• [Directions for this task]:
Using the data beneath, show every line that includes the word "check".

─── Records provided

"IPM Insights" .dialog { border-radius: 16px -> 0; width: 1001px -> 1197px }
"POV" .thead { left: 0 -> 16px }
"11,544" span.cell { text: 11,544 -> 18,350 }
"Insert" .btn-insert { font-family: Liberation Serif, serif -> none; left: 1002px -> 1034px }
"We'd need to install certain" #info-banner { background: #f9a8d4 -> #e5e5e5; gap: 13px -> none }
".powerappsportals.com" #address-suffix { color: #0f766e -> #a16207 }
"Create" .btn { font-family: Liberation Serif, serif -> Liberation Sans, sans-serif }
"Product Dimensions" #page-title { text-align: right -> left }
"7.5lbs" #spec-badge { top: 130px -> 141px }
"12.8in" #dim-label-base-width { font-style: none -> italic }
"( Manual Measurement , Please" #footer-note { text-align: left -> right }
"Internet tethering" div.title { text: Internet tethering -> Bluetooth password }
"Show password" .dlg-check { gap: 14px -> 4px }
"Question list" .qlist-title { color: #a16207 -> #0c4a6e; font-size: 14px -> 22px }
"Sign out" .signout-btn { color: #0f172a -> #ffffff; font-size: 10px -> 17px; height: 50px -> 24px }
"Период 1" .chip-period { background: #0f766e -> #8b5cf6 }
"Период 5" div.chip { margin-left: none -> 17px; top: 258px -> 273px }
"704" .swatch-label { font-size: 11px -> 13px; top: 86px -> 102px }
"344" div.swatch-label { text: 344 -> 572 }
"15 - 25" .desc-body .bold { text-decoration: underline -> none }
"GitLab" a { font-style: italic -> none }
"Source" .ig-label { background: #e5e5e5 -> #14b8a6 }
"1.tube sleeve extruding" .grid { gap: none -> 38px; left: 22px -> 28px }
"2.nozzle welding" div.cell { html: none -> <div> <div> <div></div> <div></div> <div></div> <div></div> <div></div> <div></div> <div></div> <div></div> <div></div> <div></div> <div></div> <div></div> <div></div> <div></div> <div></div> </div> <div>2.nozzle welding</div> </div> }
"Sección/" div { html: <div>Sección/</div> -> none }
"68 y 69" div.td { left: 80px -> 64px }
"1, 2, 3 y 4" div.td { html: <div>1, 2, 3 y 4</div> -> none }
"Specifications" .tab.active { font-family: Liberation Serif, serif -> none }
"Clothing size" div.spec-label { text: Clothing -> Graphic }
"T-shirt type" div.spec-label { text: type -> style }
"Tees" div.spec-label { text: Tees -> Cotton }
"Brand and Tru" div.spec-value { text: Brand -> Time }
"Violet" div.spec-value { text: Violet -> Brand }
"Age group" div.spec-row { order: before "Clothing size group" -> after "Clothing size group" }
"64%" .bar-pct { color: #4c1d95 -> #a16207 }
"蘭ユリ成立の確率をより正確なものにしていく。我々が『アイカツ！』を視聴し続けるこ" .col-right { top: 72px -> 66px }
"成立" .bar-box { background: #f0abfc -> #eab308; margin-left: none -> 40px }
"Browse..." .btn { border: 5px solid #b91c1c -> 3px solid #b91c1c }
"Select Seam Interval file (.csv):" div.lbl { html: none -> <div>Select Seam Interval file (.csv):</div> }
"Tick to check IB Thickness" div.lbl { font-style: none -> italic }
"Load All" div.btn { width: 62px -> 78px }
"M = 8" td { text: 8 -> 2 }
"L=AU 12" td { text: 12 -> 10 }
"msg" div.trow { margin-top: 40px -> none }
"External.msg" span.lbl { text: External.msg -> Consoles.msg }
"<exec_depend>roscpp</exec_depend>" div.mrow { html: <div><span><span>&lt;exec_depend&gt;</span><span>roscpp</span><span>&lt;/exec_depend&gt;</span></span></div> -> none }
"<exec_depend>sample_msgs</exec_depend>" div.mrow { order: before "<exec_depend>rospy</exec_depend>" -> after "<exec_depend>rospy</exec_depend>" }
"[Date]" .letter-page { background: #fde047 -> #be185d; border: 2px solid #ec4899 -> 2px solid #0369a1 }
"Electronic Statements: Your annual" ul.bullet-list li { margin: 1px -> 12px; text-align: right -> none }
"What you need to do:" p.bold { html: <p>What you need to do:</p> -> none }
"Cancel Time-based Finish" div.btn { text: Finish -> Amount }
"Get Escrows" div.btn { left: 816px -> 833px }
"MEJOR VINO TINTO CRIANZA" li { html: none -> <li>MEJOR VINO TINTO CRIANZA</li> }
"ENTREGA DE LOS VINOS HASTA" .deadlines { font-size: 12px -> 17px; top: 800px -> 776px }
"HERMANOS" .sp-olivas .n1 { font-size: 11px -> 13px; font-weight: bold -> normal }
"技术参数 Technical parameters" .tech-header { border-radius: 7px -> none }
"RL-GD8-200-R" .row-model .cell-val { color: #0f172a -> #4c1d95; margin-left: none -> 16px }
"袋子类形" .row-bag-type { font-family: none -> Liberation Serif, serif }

──────

• [Task solution]:
"Show password" .dlg-check { gap: 14px -> 4px }
"Tick to check IB Thickness" div.lbl { font-style: none -> italic }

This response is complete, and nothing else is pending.